PROBLEM DETAILS: Your job is to report every line of the entries that has "size".

"""

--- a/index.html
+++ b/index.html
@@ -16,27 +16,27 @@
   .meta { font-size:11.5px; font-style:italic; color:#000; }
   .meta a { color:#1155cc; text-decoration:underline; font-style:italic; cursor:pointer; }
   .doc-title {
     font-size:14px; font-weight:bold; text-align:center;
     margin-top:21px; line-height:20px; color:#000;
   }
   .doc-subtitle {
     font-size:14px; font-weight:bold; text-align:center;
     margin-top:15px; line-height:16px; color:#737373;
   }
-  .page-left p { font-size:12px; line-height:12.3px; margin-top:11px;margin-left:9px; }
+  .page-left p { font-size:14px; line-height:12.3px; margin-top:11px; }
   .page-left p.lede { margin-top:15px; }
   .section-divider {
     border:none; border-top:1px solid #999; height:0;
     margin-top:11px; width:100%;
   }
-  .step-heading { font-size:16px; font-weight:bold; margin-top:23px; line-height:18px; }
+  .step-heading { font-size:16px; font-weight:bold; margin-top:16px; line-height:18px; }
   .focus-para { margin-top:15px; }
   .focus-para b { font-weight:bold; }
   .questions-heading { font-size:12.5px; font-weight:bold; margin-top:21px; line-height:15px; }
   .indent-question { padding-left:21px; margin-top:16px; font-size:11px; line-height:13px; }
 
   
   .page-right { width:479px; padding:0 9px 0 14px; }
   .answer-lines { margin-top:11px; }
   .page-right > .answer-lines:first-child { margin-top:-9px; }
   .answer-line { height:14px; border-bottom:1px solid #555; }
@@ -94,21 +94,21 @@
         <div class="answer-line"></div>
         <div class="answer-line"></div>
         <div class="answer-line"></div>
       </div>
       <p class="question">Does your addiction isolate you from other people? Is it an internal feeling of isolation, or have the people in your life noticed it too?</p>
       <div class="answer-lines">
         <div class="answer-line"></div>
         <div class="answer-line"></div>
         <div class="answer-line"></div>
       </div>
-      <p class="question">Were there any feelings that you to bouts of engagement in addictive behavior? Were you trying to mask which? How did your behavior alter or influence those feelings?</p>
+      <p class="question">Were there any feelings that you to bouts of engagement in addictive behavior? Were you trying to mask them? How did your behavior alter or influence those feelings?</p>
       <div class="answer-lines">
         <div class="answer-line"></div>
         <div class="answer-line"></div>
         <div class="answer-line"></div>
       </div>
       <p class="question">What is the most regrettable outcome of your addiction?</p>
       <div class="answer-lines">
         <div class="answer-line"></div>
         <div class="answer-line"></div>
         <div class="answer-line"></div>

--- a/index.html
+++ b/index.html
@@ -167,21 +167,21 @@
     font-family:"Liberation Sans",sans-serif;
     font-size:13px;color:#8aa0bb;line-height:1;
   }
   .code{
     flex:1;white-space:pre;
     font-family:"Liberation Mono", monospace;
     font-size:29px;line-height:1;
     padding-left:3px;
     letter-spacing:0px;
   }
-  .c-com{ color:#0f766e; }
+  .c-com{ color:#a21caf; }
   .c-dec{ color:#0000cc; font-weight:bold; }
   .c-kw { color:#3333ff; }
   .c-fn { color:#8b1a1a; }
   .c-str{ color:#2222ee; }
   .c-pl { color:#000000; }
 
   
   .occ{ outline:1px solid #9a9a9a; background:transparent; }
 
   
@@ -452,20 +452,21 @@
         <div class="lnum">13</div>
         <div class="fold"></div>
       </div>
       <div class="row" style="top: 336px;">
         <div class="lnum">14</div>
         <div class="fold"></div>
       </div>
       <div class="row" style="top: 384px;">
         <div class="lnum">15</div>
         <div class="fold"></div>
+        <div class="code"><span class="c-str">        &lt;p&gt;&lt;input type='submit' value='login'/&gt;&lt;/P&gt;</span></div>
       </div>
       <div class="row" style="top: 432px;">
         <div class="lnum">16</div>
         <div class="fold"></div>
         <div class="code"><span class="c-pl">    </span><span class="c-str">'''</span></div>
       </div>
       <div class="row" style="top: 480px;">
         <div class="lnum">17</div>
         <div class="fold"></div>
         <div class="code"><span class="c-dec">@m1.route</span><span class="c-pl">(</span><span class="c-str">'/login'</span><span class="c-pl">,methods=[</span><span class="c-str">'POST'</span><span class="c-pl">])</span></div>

"""

WRITTEN SOLUTION:
   .meta { font-size:11.5px; font-style:italic; color:#000; }
     font-size:14px; font-weight:bold; text-align:center;
     font-size:14px; font-weight:bold; text-align:center;
-  .page-left p { font-size:12px; line-height:12.3px; margin-top:11px;margin-left:9px; }
+  .page-left p { font-size:14px; line-height:12.3px; margin-top:11px; }
-  .step-heading { font-size:16px; font-weight:bold; margin-top:23px; line-height:18px; }
+  .step-heading { font-size:16px; font-weight:bold; margin-top:16px; line-height:18px; }
   .questions-heading { font-size:12.5px; font-weight:bold; margin-top:21px; line-height:15px; }
   .indent-question { padding-left:21px; margin-top:16px; font-size:11px; line-height:13px; }
     font-size:13px;color:#8aa0bb;line-height:1;
     font-size:29px;line-height:1;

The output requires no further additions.